▸ **EXERCISE INSTRUCTIONS**:
Copy out all lines from the entries below in which "span" occurs.

▸ **PROVIDED DATA**:
====

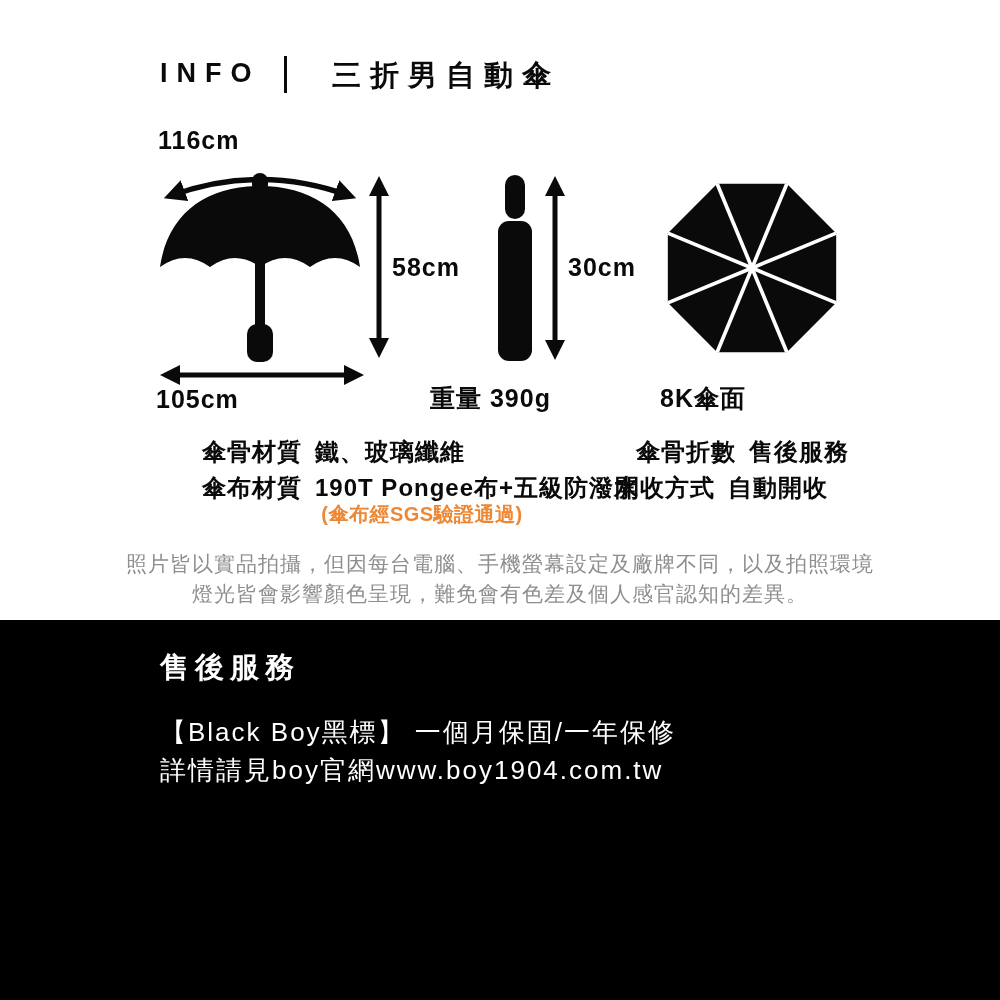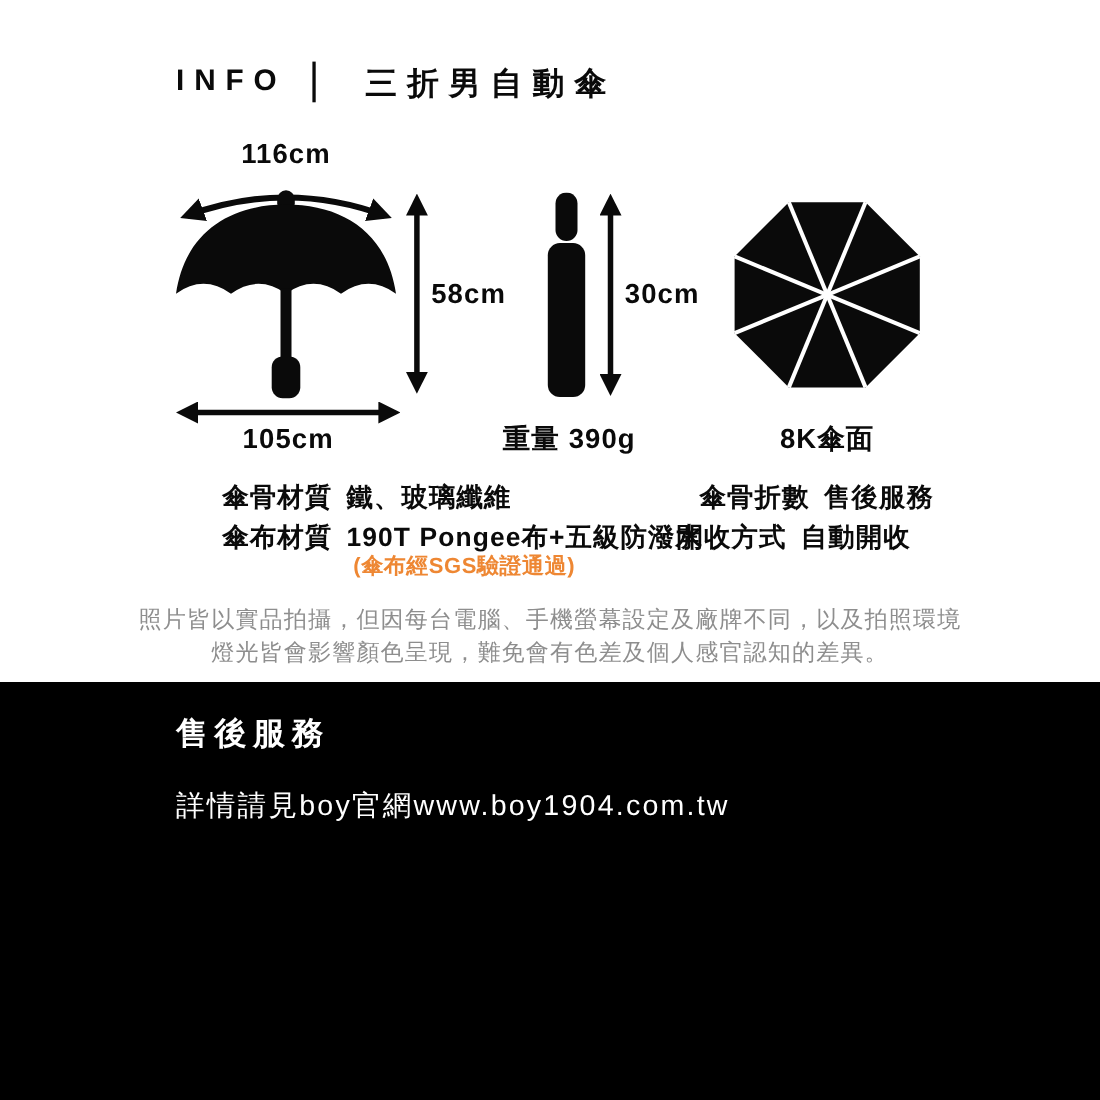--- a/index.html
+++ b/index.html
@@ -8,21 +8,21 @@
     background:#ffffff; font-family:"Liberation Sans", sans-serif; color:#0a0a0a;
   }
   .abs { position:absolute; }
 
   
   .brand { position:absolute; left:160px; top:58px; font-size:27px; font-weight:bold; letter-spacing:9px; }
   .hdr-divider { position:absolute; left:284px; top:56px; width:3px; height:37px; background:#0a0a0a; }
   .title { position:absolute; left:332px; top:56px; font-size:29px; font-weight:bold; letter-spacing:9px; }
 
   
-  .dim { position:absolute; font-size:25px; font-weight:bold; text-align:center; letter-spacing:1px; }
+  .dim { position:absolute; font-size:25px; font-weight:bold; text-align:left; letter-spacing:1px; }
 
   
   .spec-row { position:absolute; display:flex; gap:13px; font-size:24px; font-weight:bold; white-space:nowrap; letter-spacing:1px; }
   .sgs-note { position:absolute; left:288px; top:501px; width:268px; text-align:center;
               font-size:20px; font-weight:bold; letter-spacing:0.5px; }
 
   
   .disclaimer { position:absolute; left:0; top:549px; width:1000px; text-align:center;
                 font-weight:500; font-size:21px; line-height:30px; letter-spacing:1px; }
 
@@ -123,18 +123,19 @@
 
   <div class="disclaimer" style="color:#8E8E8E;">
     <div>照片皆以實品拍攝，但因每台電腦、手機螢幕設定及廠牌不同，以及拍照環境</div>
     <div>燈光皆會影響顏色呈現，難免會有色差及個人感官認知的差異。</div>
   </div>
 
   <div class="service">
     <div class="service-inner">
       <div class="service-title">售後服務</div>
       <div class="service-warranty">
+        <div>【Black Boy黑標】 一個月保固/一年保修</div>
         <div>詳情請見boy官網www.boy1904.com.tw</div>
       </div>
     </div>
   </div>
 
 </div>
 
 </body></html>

====

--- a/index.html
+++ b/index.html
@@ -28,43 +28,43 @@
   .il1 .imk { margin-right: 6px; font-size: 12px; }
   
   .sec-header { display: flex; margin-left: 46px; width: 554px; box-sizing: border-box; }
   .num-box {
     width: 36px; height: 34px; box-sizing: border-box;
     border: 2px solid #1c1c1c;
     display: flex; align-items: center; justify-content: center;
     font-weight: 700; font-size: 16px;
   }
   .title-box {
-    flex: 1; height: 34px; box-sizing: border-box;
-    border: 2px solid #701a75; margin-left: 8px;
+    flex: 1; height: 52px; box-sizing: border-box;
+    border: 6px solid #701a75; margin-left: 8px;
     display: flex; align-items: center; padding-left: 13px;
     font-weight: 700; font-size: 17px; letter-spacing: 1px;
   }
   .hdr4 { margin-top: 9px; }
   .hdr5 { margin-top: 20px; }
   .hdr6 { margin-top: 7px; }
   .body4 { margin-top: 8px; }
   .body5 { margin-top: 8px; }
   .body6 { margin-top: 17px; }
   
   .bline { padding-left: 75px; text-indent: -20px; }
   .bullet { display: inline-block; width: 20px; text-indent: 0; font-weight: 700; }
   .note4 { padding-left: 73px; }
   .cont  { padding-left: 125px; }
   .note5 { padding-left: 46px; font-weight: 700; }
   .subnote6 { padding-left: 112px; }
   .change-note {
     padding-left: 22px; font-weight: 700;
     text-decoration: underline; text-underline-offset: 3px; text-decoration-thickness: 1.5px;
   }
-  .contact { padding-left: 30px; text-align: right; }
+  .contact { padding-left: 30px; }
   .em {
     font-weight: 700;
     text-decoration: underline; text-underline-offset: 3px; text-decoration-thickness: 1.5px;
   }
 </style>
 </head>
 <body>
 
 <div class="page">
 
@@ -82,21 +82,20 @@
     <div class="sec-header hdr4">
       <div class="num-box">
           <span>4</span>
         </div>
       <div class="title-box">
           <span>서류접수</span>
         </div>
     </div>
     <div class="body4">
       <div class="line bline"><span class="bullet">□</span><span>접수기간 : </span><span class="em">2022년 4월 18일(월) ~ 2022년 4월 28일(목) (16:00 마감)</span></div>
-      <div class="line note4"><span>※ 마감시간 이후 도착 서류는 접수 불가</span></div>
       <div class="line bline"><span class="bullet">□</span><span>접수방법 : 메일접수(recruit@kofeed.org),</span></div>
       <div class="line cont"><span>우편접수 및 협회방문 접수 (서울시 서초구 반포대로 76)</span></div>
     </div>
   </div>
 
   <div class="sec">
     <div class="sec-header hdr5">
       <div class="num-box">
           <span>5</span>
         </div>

====

▸ **RESPONSE BOX**:
           <span>4</span>
           <span>서류접수</span>
       <div class="line bline"><span class="bullet">□</span><span>접수기간 : </span><span class="em">2022년 4월 18일(월) ~ 2022년 4월 28일(목) (16:00 마감)</span></div>
-      <div class="line note4"><span>※ 마감시간 이후 도착 서류는 접수 불가</span></div>
       <div class="line bline"><span class="bullet">□</span><span>접수방법 : 메일접수(recruit@kofeed.org),</span></div>
       <div class="line cont"><span>우편접수 및 협회방문 접수 (서울시 서초구 반포대로 76)</span></div>
           <span>5</span>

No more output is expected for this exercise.